Problem to work on
Filter the entries down to the lines containing "Zugriffe", and copy those lines.

Given records
__________________________________________________
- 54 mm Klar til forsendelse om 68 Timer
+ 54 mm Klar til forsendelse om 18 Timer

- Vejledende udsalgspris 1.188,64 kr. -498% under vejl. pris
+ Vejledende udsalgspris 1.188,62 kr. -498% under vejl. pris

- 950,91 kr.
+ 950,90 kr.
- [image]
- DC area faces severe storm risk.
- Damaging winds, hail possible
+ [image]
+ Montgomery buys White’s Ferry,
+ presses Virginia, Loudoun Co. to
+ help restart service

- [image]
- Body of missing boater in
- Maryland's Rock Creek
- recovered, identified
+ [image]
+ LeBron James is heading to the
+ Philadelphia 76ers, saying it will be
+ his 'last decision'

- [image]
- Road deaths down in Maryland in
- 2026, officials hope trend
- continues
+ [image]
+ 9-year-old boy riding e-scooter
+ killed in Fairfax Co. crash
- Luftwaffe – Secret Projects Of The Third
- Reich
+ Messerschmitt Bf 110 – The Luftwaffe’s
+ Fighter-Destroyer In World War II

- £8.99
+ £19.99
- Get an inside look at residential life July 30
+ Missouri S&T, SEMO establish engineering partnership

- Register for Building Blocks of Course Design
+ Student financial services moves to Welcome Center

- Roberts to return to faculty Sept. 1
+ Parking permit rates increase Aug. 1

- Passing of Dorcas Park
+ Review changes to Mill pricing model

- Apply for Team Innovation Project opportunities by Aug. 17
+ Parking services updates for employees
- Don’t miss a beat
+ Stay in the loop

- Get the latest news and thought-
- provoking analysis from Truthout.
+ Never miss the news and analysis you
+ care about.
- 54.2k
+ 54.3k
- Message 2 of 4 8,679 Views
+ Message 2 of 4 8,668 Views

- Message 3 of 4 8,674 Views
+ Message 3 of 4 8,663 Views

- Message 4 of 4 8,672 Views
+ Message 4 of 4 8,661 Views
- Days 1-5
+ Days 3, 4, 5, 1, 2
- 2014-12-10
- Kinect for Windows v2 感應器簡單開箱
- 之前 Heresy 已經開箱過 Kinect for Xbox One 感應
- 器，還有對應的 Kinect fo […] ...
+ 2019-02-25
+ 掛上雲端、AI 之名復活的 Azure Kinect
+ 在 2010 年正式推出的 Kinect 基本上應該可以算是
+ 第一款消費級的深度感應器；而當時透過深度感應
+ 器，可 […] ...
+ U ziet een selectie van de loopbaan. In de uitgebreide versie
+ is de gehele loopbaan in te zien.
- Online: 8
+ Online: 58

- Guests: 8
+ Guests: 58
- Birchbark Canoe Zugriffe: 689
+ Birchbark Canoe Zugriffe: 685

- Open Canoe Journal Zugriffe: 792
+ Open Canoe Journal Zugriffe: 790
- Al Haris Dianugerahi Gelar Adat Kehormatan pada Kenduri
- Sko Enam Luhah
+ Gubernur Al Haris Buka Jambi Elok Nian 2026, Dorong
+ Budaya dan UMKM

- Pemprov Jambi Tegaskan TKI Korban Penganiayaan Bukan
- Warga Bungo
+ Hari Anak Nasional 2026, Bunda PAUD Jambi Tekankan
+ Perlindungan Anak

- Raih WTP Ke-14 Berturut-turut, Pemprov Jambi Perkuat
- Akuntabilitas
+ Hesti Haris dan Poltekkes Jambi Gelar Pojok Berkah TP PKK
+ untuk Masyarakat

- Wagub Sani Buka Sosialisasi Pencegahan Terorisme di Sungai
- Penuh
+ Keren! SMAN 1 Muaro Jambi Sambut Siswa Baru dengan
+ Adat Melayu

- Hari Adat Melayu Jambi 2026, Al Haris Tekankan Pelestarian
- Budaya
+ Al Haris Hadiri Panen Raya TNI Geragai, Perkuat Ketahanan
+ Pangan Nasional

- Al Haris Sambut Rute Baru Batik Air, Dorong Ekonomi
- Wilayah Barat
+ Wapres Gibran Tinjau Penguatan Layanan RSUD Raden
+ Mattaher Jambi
__________________________________________________
Task answer
- Birchbark Canoe Zugriffe: 689
+ Birchbark Canoe Zugriffe: 685
- Open Canoe Journal Zugriffe: 792
+ Open Canoe Journal Zugriffe: 790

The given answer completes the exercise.